Per_Gustavsson_profilbild_Stratsys
Per Gustavsson , CISO at Stratsys

1. Start with your customer success function

A key success factor to find out how well your work is going is to start with your customer success function. Customer success measures how the company is doing and is therefore an excellent starting point to start reviewing how internal security is. Based on the feedback from your customers, you can break out common issues that tend to come up, and get information about any serious security incidents.

Start from what your core business is. For us as a SaaS company, our core business is the software and service we deliver. The most important thing is that our service, our deliveries and support work. A company is most vulnerable when the core of the business is exposed, so it is good to start right there.
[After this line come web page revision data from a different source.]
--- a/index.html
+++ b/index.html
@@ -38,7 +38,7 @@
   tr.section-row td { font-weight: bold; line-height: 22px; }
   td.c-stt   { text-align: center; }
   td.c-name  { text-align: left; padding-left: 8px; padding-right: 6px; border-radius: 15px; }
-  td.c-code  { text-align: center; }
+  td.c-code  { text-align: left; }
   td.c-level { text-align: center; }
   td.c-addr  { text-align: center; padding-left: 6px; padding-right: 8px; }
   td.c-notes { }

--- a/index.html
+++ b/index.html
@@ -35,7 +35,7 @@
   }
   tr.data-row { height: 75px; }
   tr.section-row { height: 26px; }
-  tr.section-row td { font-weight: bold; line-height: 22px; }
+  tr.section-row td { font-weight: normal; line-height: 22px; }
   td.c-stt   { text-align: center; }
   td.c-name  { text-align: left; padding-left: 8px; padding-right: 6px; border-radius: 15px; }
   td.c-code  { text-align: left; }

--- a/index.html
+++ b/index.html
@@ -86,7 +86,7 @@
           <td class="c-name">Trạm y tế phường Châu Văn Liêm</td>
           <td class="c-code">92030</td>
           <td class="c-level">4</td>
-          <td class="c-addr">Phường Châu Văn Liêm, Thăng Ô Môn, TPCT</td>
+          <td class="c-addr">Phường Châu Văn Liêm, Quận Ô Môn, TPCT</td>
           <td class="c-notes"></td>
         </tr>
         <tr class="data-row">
2. CISO as coordinator and pillar

As a CISO, you are the coordinator of the entire process. It is clear what needs to be done in the form of risk analyses and to fulfill the various points of the certification through these. You are the one who ensures that the opportunities exist to push through the certification even though information security applies to everyone in the company. To succeed, you need to implement it in your daily work and introduce changes continuously.

Also, get help from a reference group with people from HR, legal and development. After all, all changes affect staff, which makes it particularly important to involve HR. It's good to have a smaller group to brainstorm with and not burden the management team too much.

3. Everyone is involved

If you only start the work the week before the follow-up audit, you are thinking wrong. The work needs to be distributed throughout the organization and you need to ensure that everyone is involved throughout the year. Everyone should contribute, although some will naturally have more responsibility.
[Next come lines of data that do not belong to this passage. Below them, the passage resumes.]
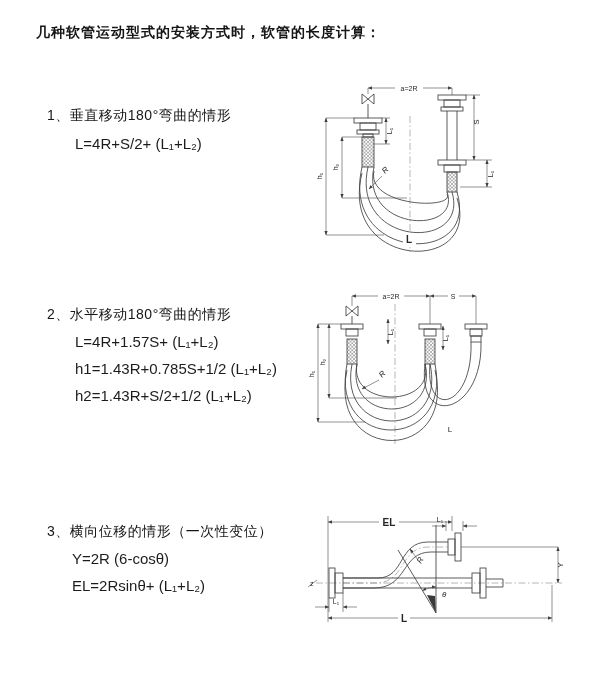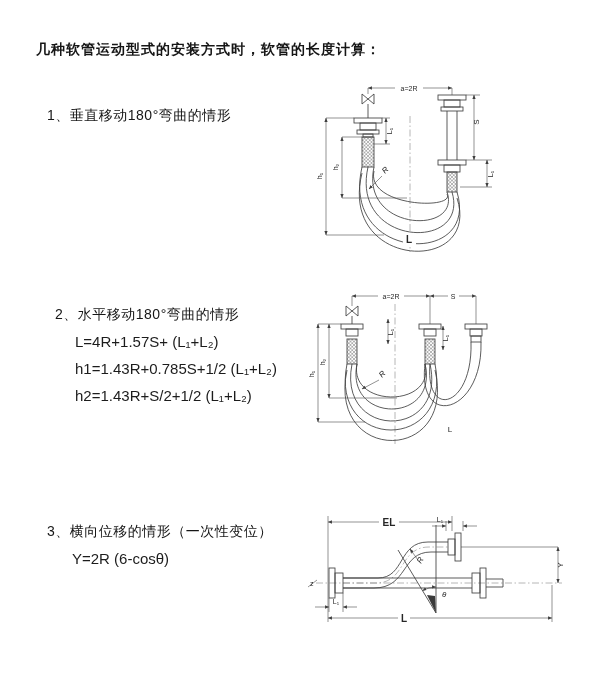--- a/index.html
+++ b/index.html
@@ -7,7 +7,7 @@
     width:600px;height:675px;position:relative;background:#ffffff;
     font-family:"Liberation Sans","DejaVu Sans",sans-serif;overflow:hidden;color:#1d1d1d;
   }
-  .title{position:absolute;left:36px;top:41px;font-size:14px;font-weight:700;color:#161616;letter-spacing:1px;}
+  .title{position:absolute;left:36px;top:24px;font-size:14px;font-weight:700;color:#161616;letter-spacing:1px;}
   .sec-h{position:absolute;font-size:14px;font-weight:400;color:#161616;letter-spacing:0.5px;}
   .formulas{position:absolute;font-size:15px;color:#1c1c1c;}
   .formulas .f{height:16px;line-height:16px;margin-bottom:11px;white-space:pre;}

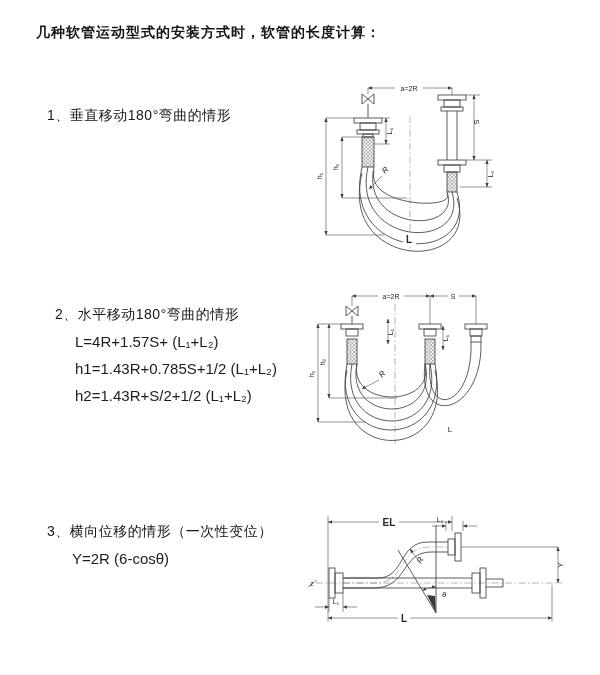--- a/index.html
+++ b/index.html
@@ -30,6 +30,7 @@
 
 <div class="sec-h" style="left:47px;top:107px">1、垂直移动180°弯曲的情形</div>
 <div class="formulas" style="left:75px;top:136px">
+  <div class="f">L=4R+S/2+ (L₁+L₂)</div>
 </div>
 
 <div class="sec-h" style="left:55px;top:306px">2、水平移动180°弯曲的情形</div>

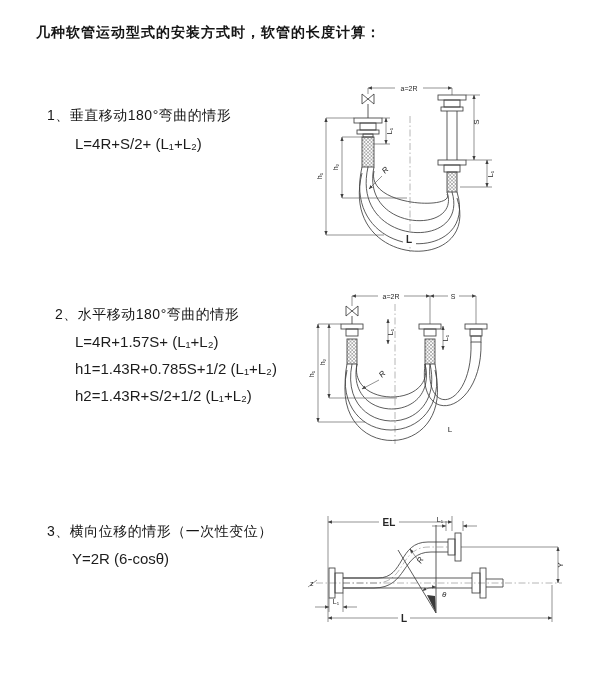--- a/index.html
+++ b/index.html
@@ -33,7 +33,7 @@
   <div class="f">L=4R+S/2+ (L₁+L₂)</div>
 </div>
 
-<div class="sec-h" style="left:55px;top:306px">2、水平移动180°弯曲的情形</div>
+<div class="sec-h" style="left:47px;top:306px">2、水平移动180°弯曲的情形</div>
 <div class="formulas" style="left:75px;top:334px">
   <div class="f">L=4R+1.57S+ (L₁+L₂)</div>
   <div class="f">h1=1.43R+0.785S+1/2 (L₁+L₂)</div>

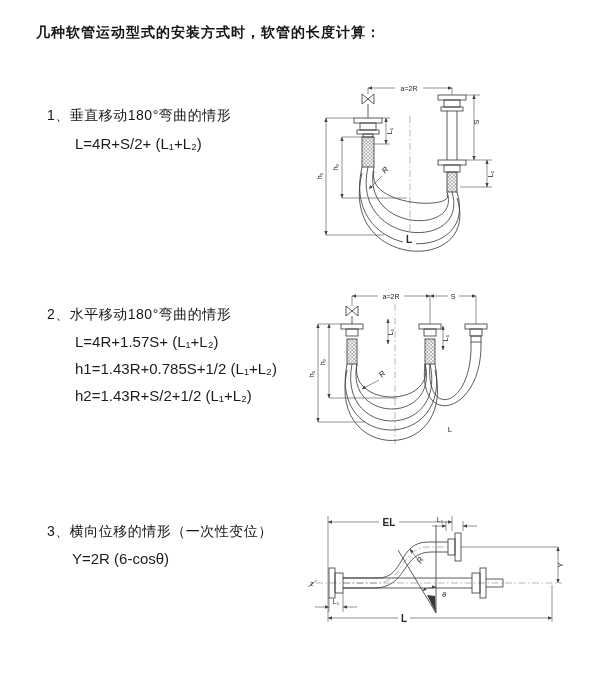--- a/index.html
+++ b/index.html
@@ -43,6 +43,7 @@
 <div class="sec-h" style="left:47px;top:523px">3、横向位移的情形（一次性变位）</div>
 <div class="formulas" style="left:72px;top:551px">
   <div class="f">Y=2R (6-cosθ)</div>
+  <div class="f">EL=2Rsinθ+ (L₁+L₂)</div>
 </div>
 
 <svg style="left:312px;top:72px" width="286" height="188" viewBox="0 0 286 188">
Try to show employees what to do rather than tell them what to do. Allocate responsibility for risk analysis in different areas and tell them what challenges you see. Communicate that you will help identify risks, and ask simple questions to help them move forward. See yourself as a mentor, not a boss. You are there to help, lead and provide the right conditions for them to do their job - even if it will be challenging for many. In short: act as their anxiety coach.

4. System support

Your company will have some deviations, but hopefully not major ones. Without system support, the work can be tough to do, but that depends entirely on your circumstances, and is not something that all companies need. But for us, our system support was a strong contributing factor to the work going so smoothly. Among other things, it simplified data collection from our different parts of the company, and made it easier for employees to focus on and perform their tasks. Included in the system support is support for legal requirements linked to information security, which also made the process much easier.

5. Get management on board

Finally, a common challenge is to get management on board. There are different ways to do this, but generally speaking, it's about understanding the organization and who you are talking to. Even if the message is the same for the CEO and the management team, you may need to formulate it in a language that each level of management understands.
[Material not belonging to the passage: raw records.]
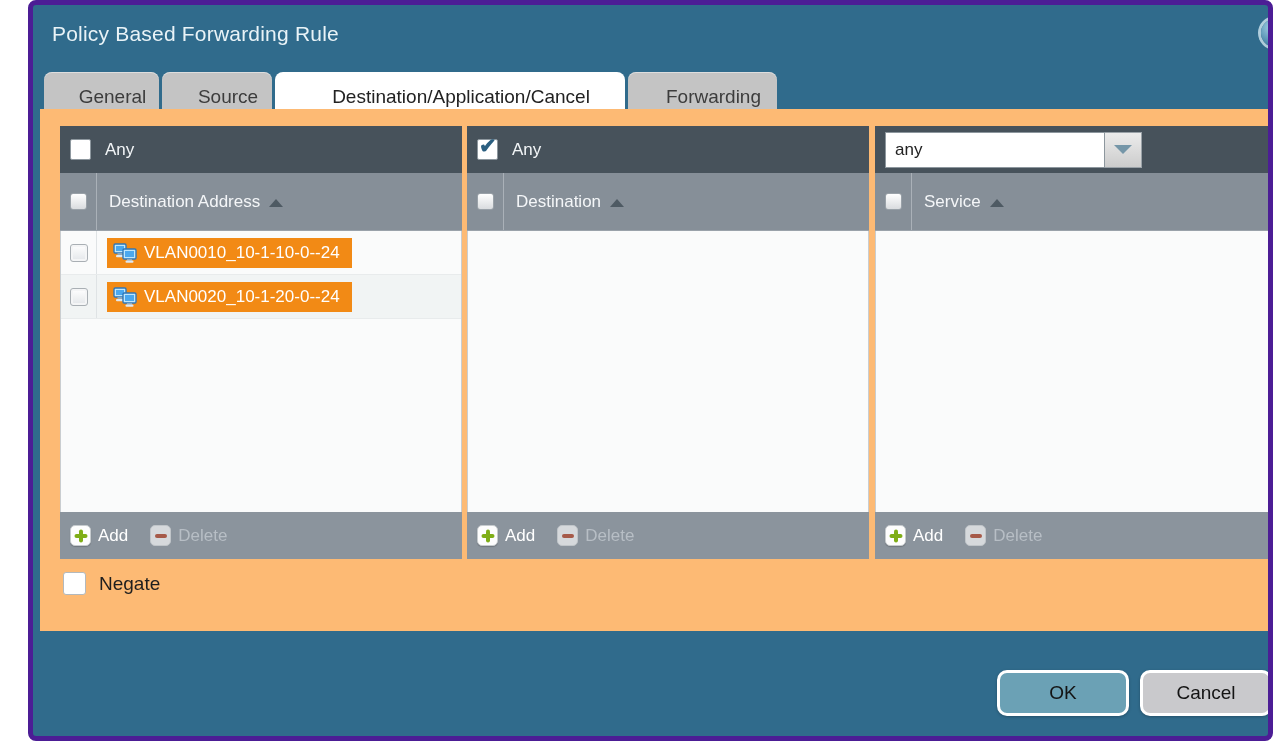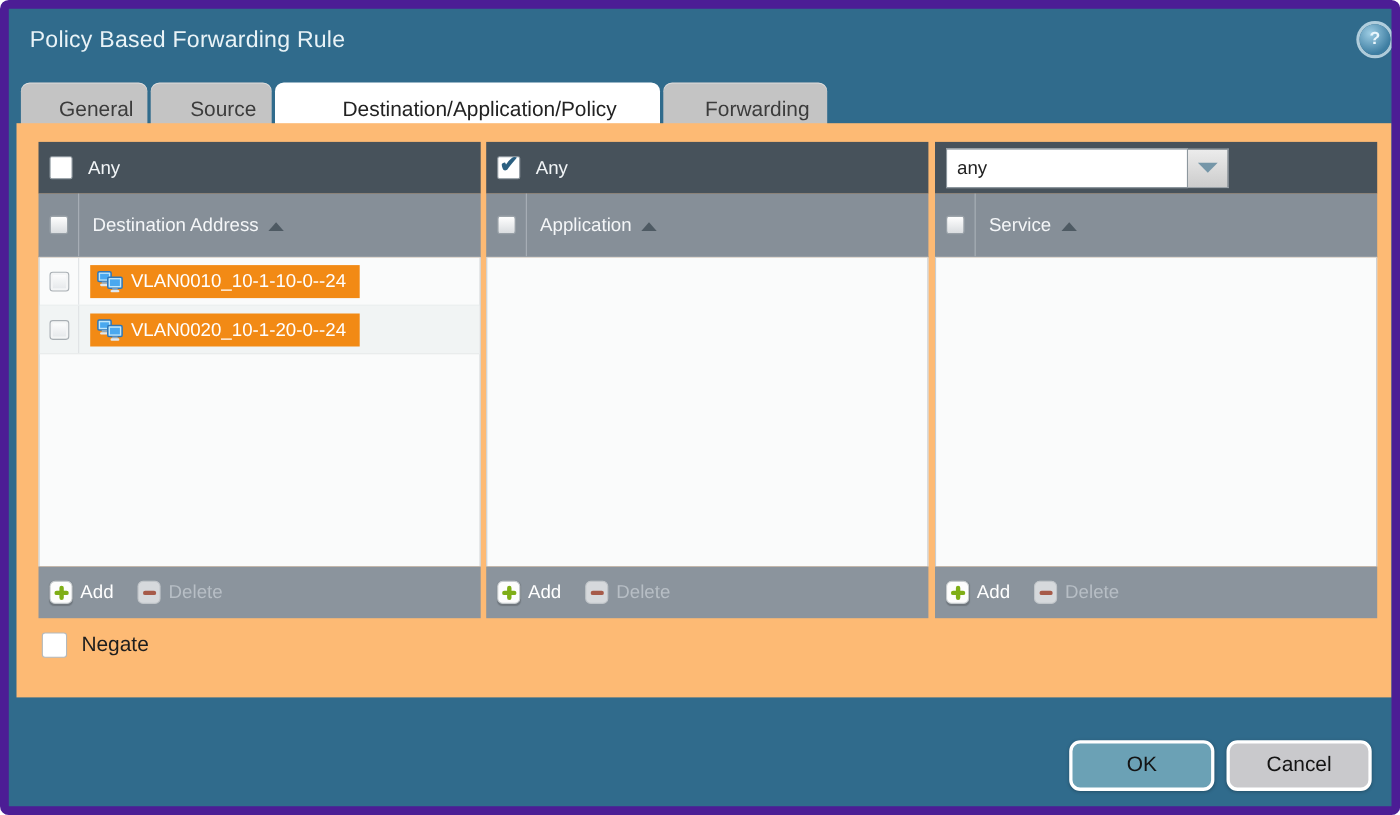--- a/index.html
+++ b/index.html
@@ -7,10 +7,11 @@
 
   .window {
     position:absolute; inset:0;
-    border:8px solid #4c1d95;
+    border:5px solid #4c1d95;
     border-radius:8px;
     background:#306b8c;
     overflow:hidden;
+    margin-left:28px;
   }
 
   

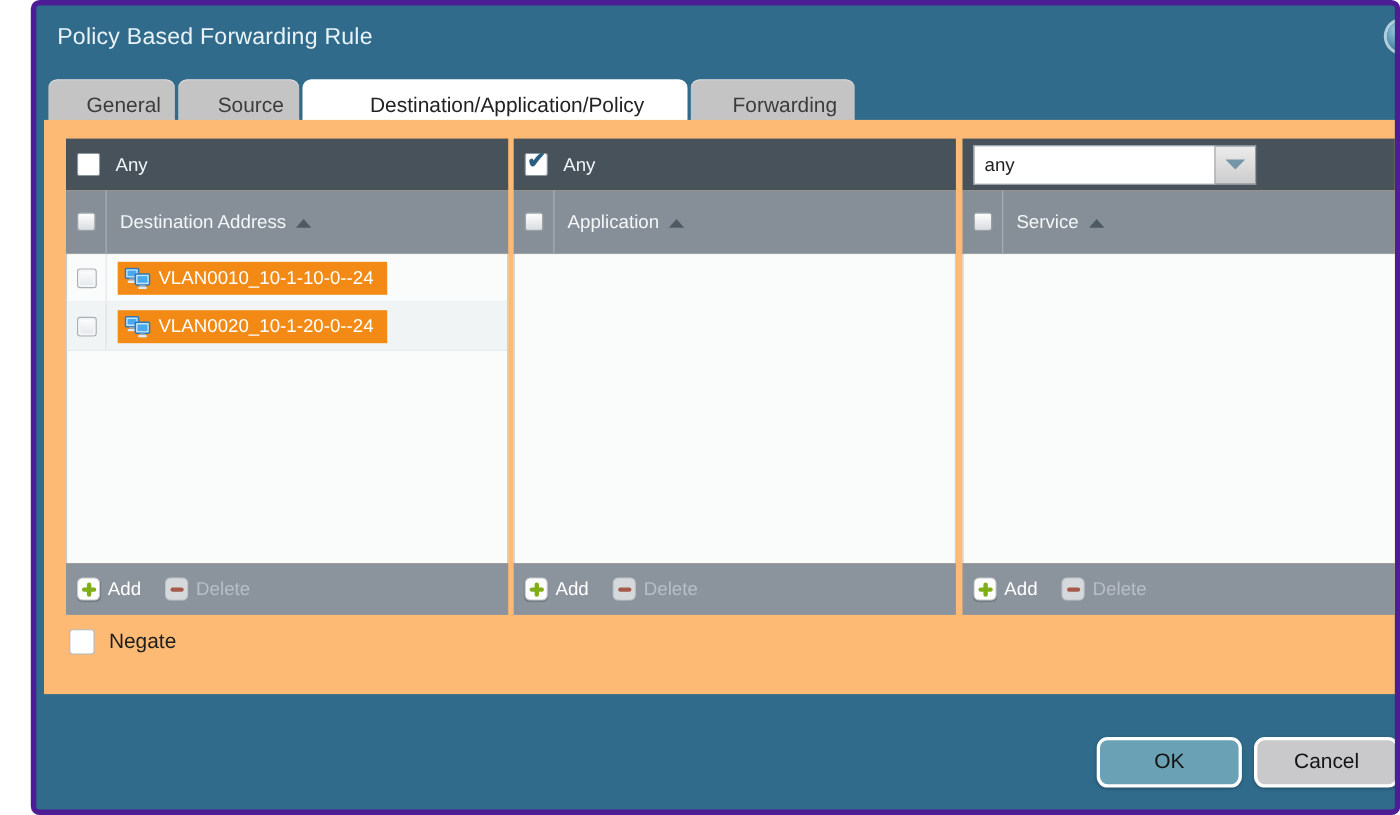--- a/index.html
+++ b/index.html
@@ -166,7 +166,7 @@
   <div class="tabs">
     <div class="tab t0">General</div>
     <div class="tab t1">Source</div>
-    <div class="tab t2 active">Destination/Application/Policy</div>
+    <div class="tab t2 active">Destination/Application/Cancel</div>
     <div class="tab t3">Forwarding</div>
   </div>
 

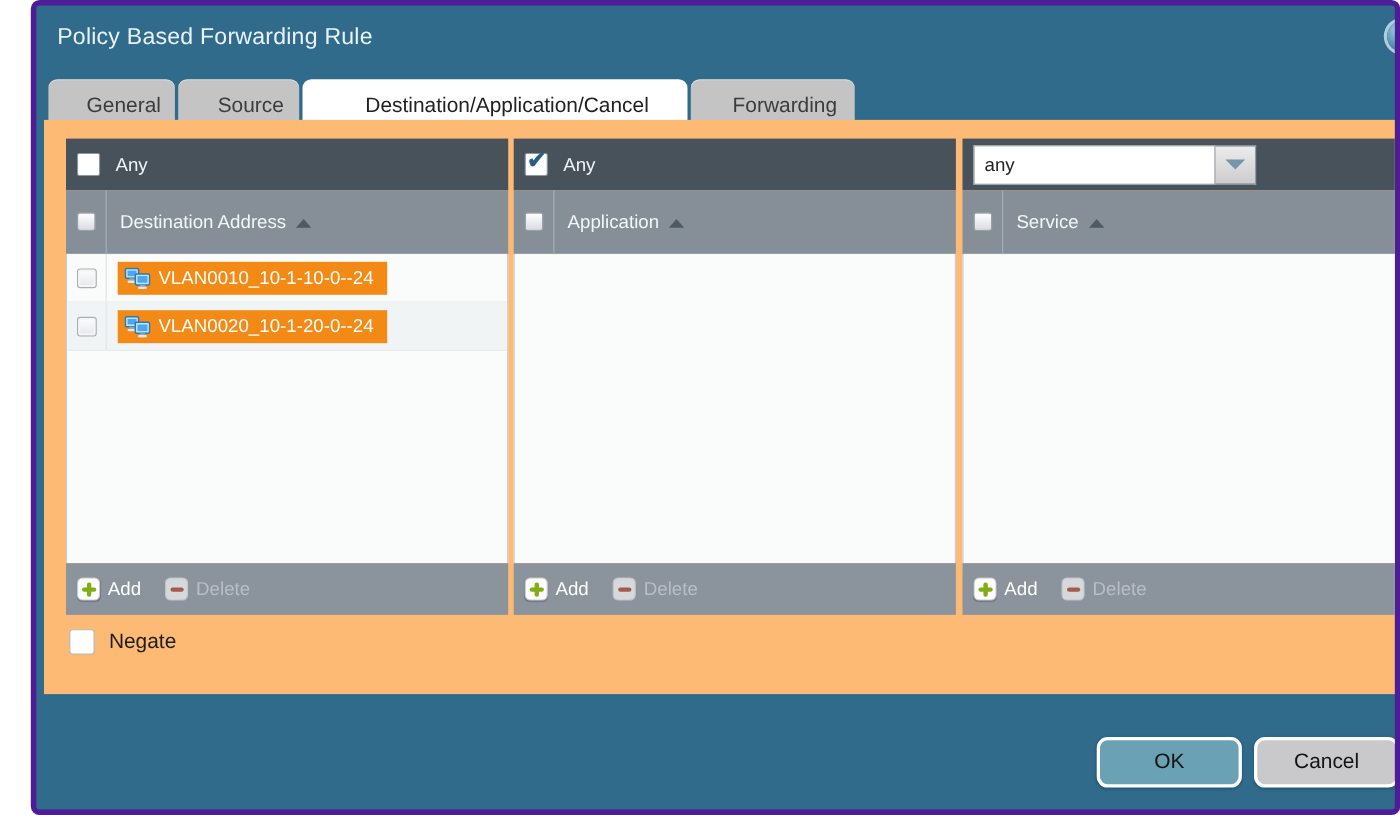--- a/index.html
+++ b/index.html
@@ -236,7 +236,7 @@
             <span class="cb cb-head"></span>
           </span>
         <div class="head-label-wrap">
-          <span>Application</span>
+          <span>Destination</span>
           <span class="sort-up"></span>
         </div>
       </div>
Let a management exercise bring management to life

An excellent exercise to expose management to is the Kalix scenario, which is based on the cyberattack that took out large parts of Kalix municipality's operations in 2021. The management team is confronted with this scenario and tasked with discussing what should be done.

After 15 minutes, the phone rings on a communication device of choice. It's a journalist from TV4 with tough questions (but really it's someone you ask to call and pretend to be a journalist.) Presumably the management team will want to let the CISO or CTO take the call, but you announce that unfortunately the CISO is on leave and the CTO has got tonsillitis. The CEO has to take the call.

When I do this exercise myself, I actually hope it doesn't go well, because it raises awareness and makes the participants realize the seriousness of what can happen. If you didn't have management's attention before, you will have it after this exercise. I succeeded in my approach but I already had full trust and attention from day one. So you have to nurture that trust well.